CUSP London Seminar: Dani Arribas-Bel

This past Thursday we were really lucky to catch Dani Arribas-Bel, Senior Lecturer in Geographic Data Science at the University of Liverpool and major contributor to PySAL, on his way back home following two weeks’ teaching in the Caribbean. Dani kindly agreed to give a talk in two parts on “Infusing Urban and Regional analysis with Geographic Data Science” (‘GDS’) which we will summarise below… As one of the first CUSP London-branded seminars, it was great to see so many Urban Informatics staff and students there (and even a few from UCL’s CASA!)

Sexiest job of the 21st century…

Geography & Computers

The first half of Dani’s talk covered highlights from a recently-published paper in Geography Compass titled “Geography & Computers: Past, Present, and Future” (an author pre-print is available via KCL’s Institutional Repository); in it, Dani and KCL’s Jon Reades link shifts in computing power and access to shifts in the ways in which geographers use computers to ‘do’ geography.

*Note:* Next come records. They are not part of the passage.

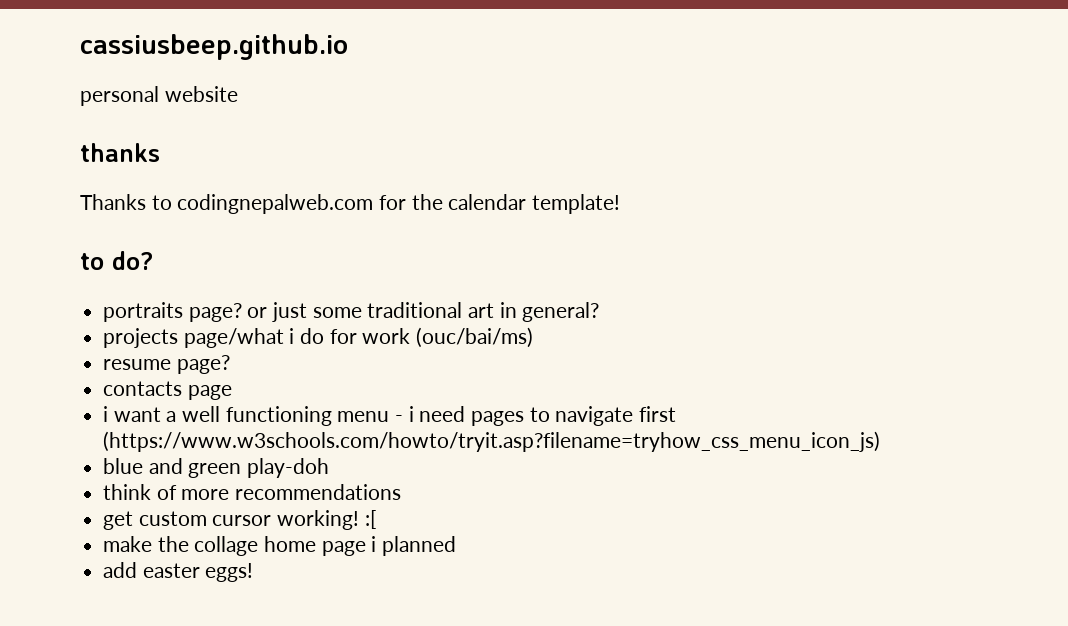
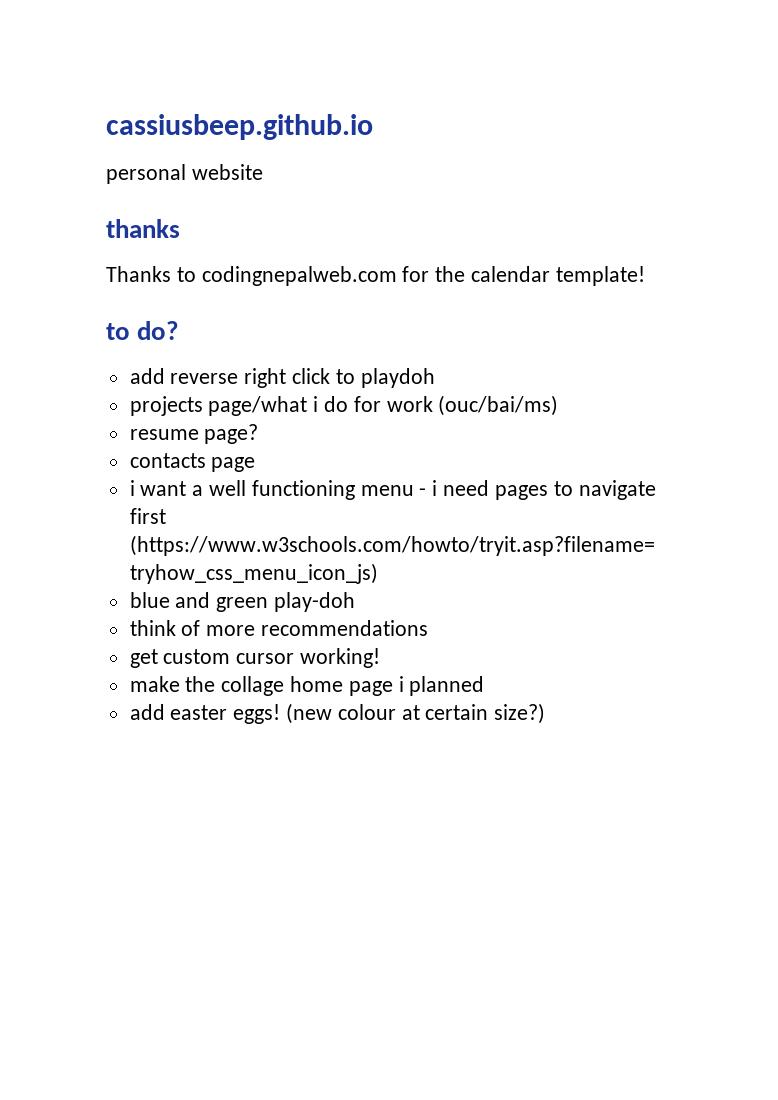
- portraits page? or just some traditional art in general?
+ add reverse right click to playdoh
- get custom cursor working! :[
+ get custom cursor working!
+ (new colour at certain size?)

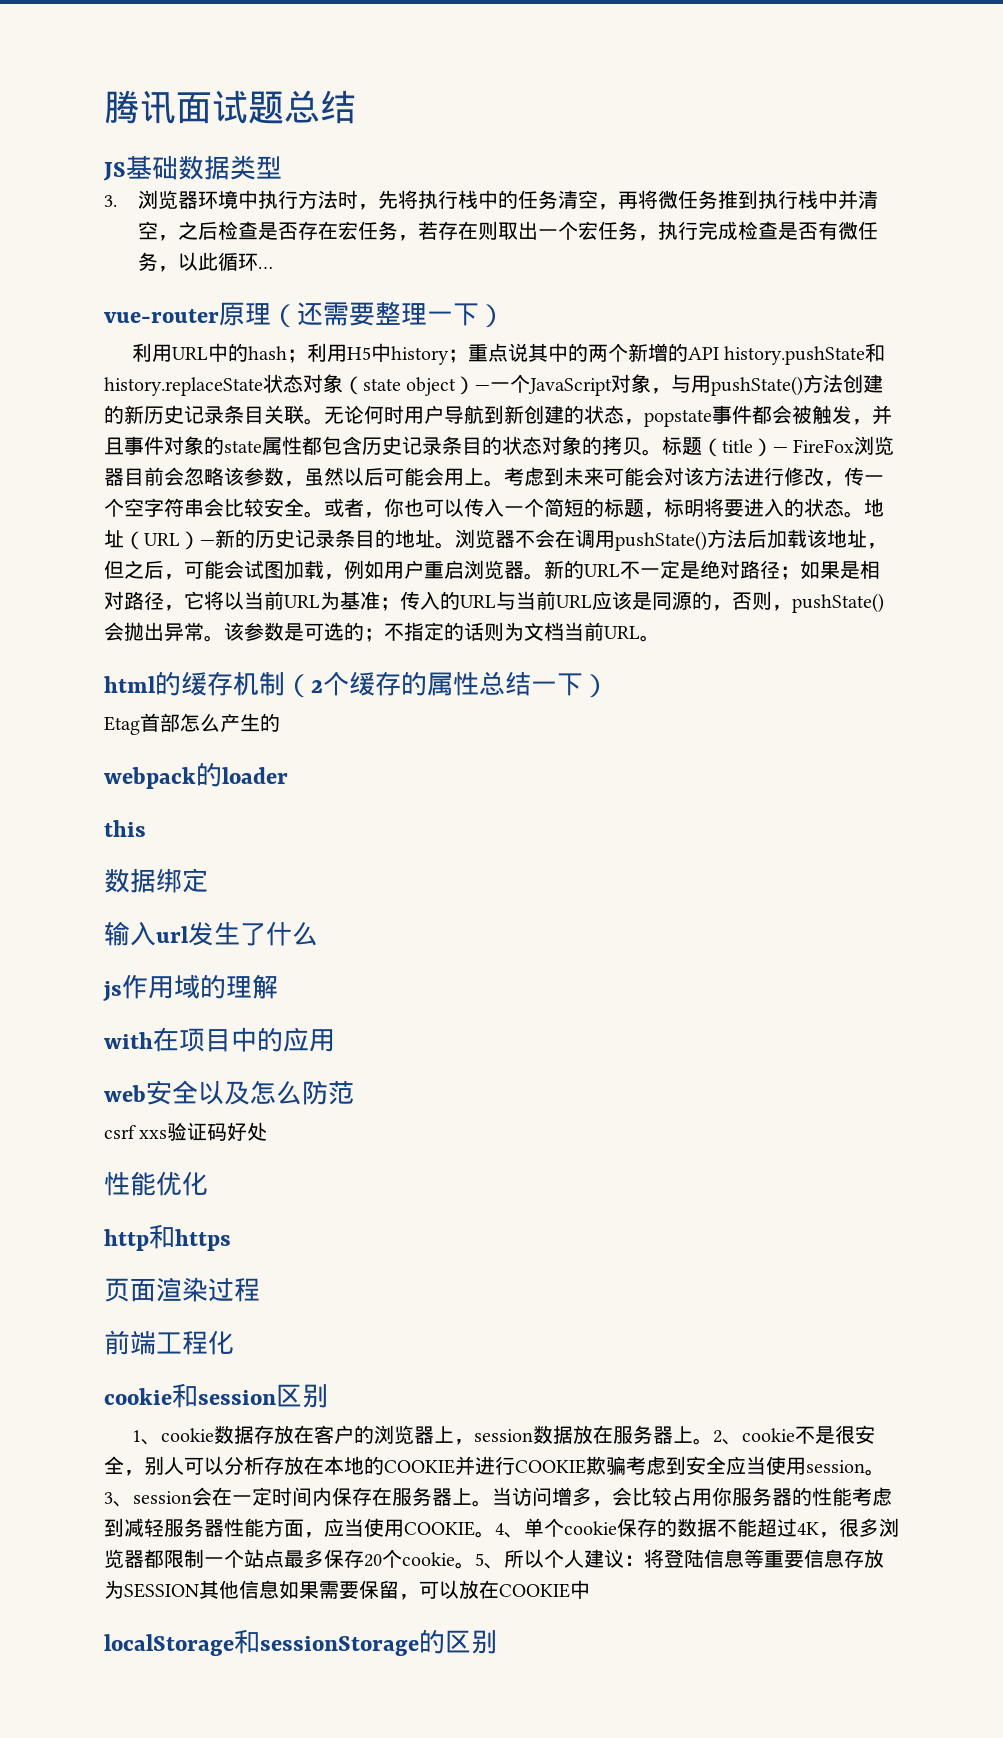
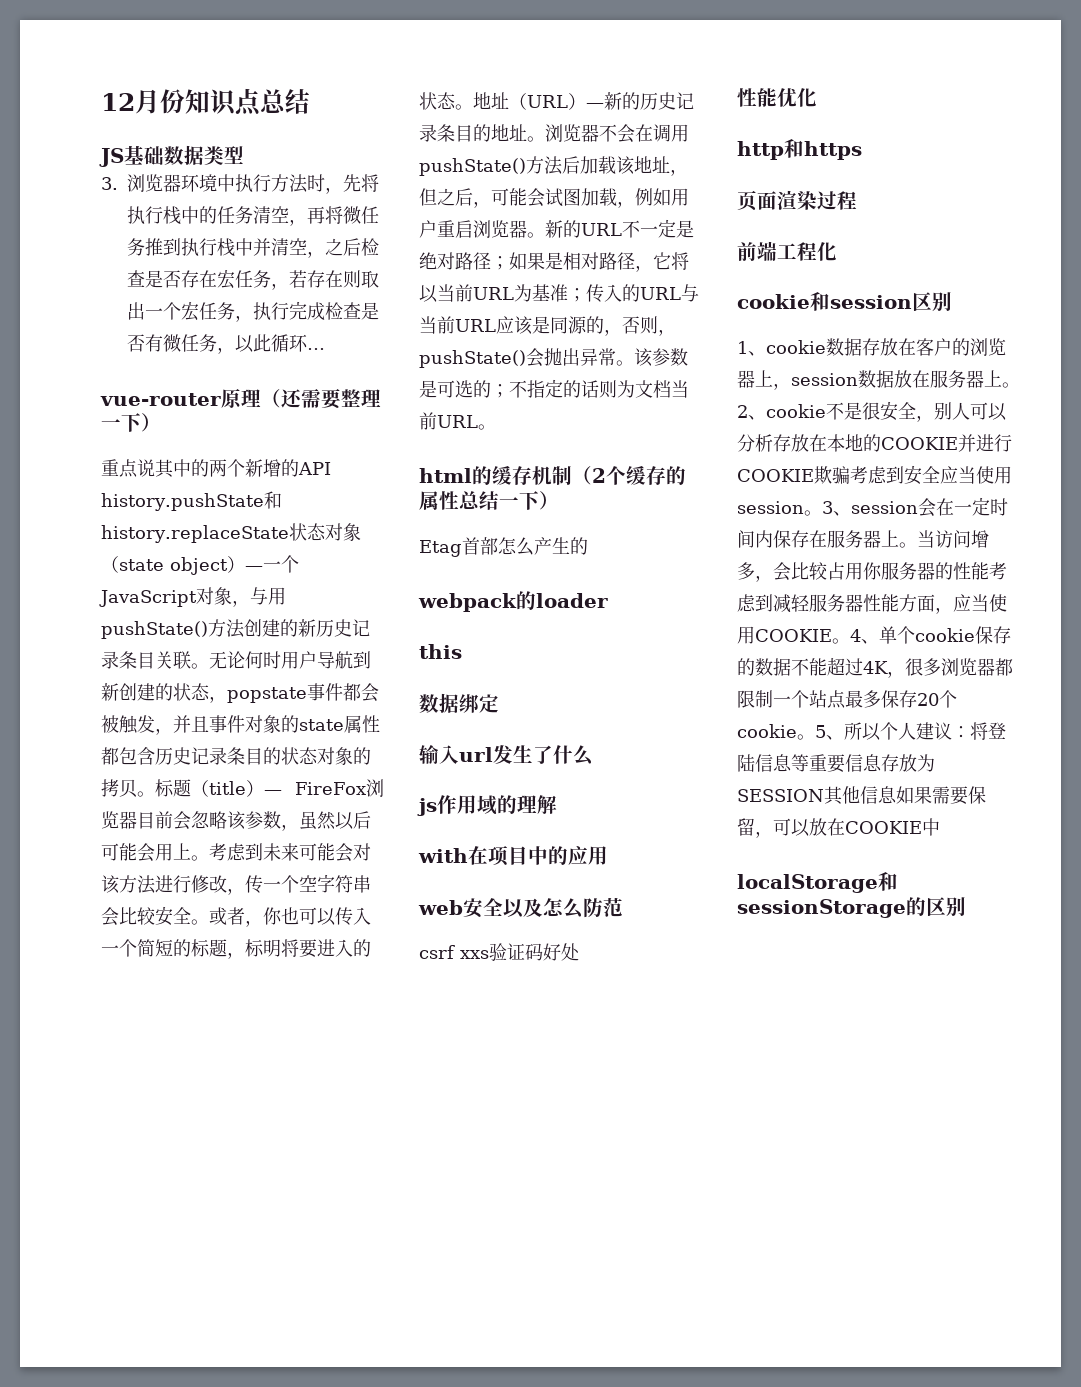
- 腾讯面试题总结
+ 12月份知识点总结
- 利用URL中的hash；利用H5中history；重点说其中的两个新增的API history.pushState和history.replaceState状态对象（state object）—一个JavaScript对象，与用pushState()方法创建的新历史记录条目关联。
+ 重点说其中的两个新增的API history.pushState和history.replaceState状态对象（state object）—一个JavaScript对象，与用pushState()方法创建的新历史记录条目关联。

The basic contention is that there have been three waves of change that they (we) summarise as: 1) a computer in every institution (50s–70s); 2) a computer in every office (80s–00s); 3) a computer in every thing (10s–). We don’t need to revisit the article in full here since highlights are available in a previous blog post, but Dani’s focus was on the links to ‘data science’ the ‘sexiest job of the 21st century‘.

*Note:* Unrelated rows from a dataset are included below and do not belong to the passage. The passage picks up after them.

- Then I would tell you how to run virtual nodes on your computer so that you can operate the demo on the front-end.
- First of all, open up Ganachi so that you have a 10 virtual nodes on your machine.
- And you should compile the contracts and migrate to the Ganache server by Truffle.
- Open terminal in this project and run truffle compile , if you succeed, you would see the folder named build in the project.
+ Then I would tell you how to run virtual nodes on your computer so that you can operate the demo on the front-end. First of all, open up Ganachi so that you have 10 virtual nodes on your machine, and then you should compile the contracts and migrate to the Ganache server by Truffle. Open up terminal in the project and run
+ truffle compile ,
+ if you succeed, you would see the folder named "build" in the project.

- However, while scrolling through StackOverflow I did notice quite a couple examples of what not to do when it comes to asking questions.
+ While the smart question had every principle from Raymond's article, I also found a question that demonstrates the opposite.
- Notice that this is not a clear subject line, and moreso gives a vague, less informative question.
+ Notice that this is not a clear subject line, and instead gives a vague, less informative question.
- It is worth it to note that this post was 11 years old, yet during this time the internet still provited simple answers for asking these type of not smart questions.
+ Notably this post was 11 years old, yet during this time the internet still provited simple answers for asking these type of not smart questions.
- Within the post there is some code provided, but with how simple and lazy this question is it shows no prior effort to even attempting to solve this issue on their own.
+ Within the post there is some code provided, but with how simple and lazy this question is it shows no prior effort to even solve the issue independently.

This led through to a discussion of ‘data-driven methods’ which, to a geographer, can sound like putting the cart before the horse. However, it’s important to keep in mind that we, as researchers, have little to no control over how the kinds of data underpinning a (geographic) data science are created and therefore need to adapt our approach to the data, and not the other way around.

I particularly appreciated Dani’s observation on the importance of data processing/handling as part of this shift: sometimes dismissed as ‘mere cleaning’, this stage is critical to ensuring that the data is both well-understood (shows what we think it shows) and fit-for-purpose (does what we want it to do).

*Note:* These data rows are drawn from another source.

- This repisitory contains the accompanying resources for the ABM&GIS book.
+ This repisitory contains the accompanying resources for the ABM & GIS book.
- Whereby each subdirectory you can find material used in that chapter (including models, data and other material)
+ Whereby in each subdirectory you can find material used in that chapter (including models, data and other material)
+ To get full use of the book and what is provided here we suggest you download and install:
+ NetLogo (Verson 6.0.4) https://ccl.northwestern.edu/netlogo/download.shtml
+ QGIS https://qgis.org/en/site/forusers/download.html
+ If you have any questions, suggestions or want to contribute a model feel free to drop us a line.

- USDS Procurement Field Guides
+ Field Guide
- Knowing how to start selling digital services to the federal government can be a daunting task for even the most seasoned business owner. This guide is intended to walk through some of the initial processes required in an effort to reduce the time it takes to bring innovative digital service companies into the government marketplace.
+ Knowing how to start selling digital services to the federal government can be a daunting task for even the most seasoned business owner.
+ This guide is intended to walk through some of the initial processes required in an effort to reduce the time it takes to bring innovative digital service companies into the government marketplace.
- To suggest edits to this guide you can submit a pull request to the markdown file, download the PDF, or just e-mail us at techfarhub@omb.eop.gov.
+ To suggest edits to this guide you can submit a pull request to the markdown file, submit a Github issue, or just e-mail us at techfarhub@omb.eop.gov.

I’ve seen the term ‘feature engineering‘ pop up in my own news feeds with increasing regularity and that has a nice ring to it (it’s engineering, not cleaning!) but it doesn’t quite capture the full scope of what good data science really entails. And it also doesn’t take into account the ‘baking’ of geo-data that is really required to ensure methods and models are appropriate.

Dani wrapped up this section with a discussion of how GDS can serve as the interface between geographers and data scientists, supporting the co-production of systems (a.k.a. tools), methods (spatially aware ML), and epistemologies (ways of knowing that are appropriate to these types of data).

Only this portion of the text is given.